Ernst Schläpfer liefert uns eine Geschichte über Aufstieg und Untergang eines Titanen, die zur Vorlage für solche Weltliteratur taugt. Nur weil Schläpfer nie Kompromisse machte, vermochte er das Schwingen in den 1980er-Jahren sportlich zu revolutionieren. Er führte modernste Trainingsmethoden ein. Er wurde König 1980 und 1983. Als Schwingpolitiker war Ernst Schläpfer erneut erfolgreich. Er brachte es ins höchste Amt (Obmann), passte die Strukturen des Verbandes dem 21. Jahrhundert an, bekämpfte aber unerbittlich jene, die mit Werbung viel Geld machen wollten. Erst recht seinen Göttibuben Jörg Abderhalden. Aber er scheiterte letztlich: Schläpfer wurde der erste Obmann der Geschichte, der im Zorn sein Amt niederlegte.

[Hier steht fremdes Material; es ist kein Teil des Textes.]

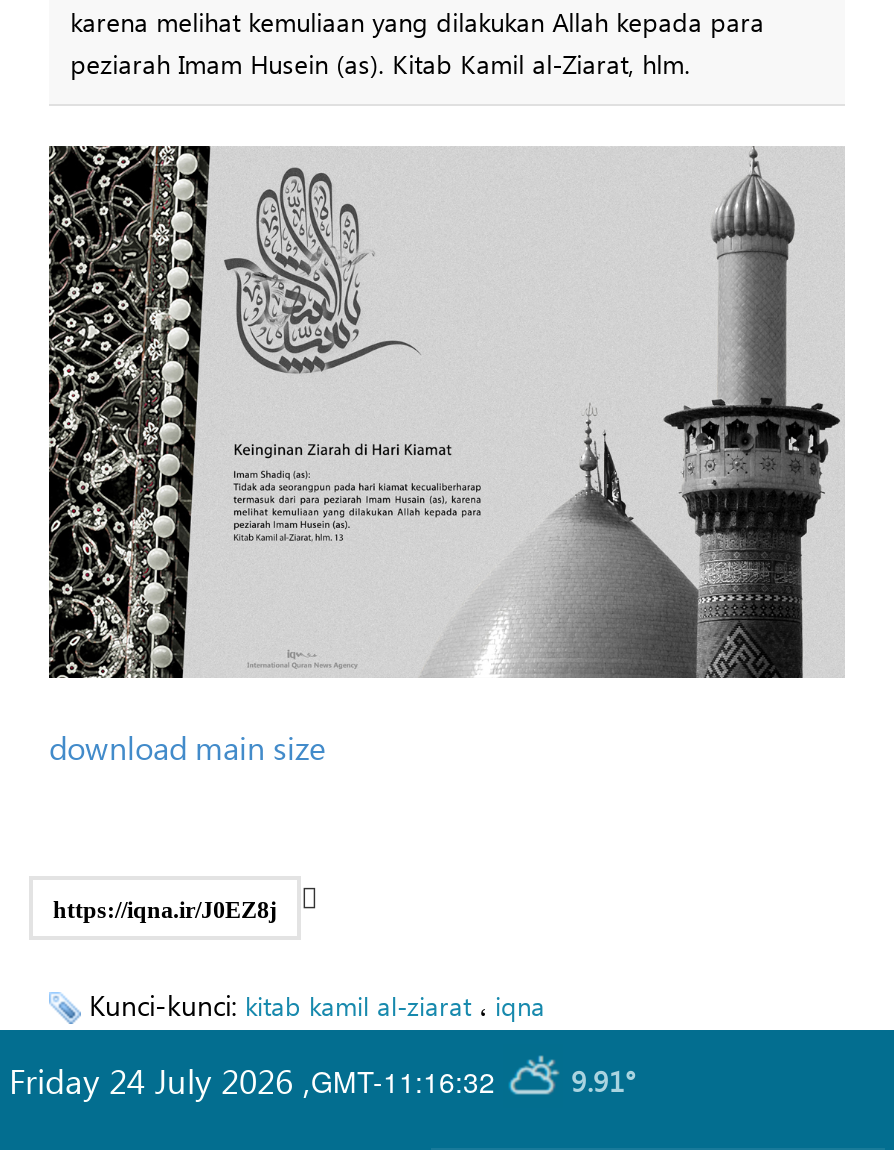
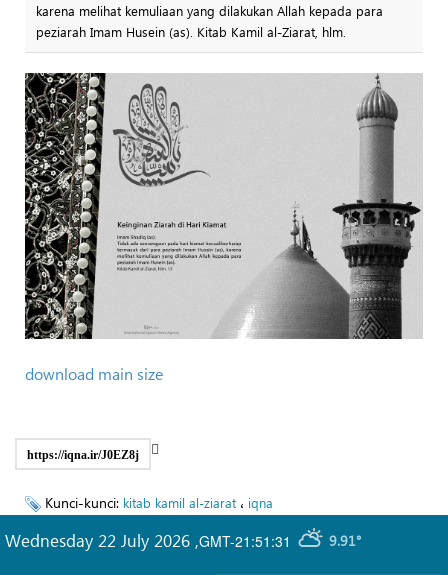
- Friday 24 July 2026,
+ Wednesday 22 July 2026,

- GMT-11:16:32
+ GMT-21:51:31
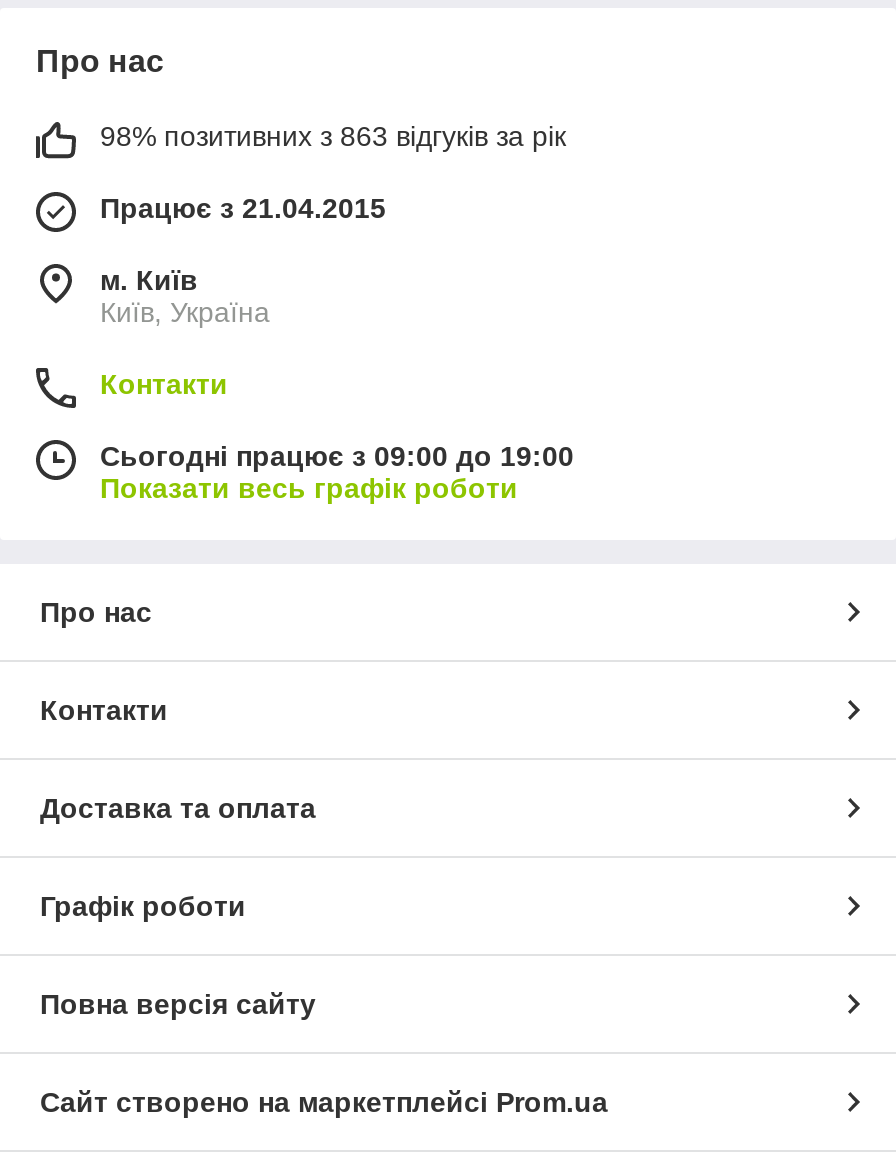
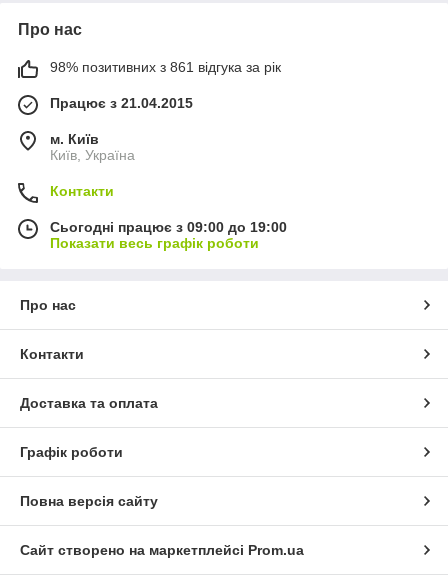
- 98% позитивних з 863 відгуків за рік
+ 98% позитивних з 861 відгука за рік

Macht und Einfluss des Schwingpolitikers Ernst Schläpfers schienen auch nach seinem Rücktritt als Obmann ungebrochen. Bis nun der Innerschweizer Paul Vogel Schläpfer mit einer Strafanzeige zur schwingpolitischen Nullnummer gemacht hat. Im richtigen Leben mag diese Strafanzeige bloss Folklore und Unterhaltung für den Stammtisch sein. Unter Schwingern aber ist sie radioaktiv. Denn Schläpfer hat getan, was Schwinger ganz und gar nicht mögen: Er war gegenüber einem verdienten und beliebten Schwingerkameraden unanständig und respektlos.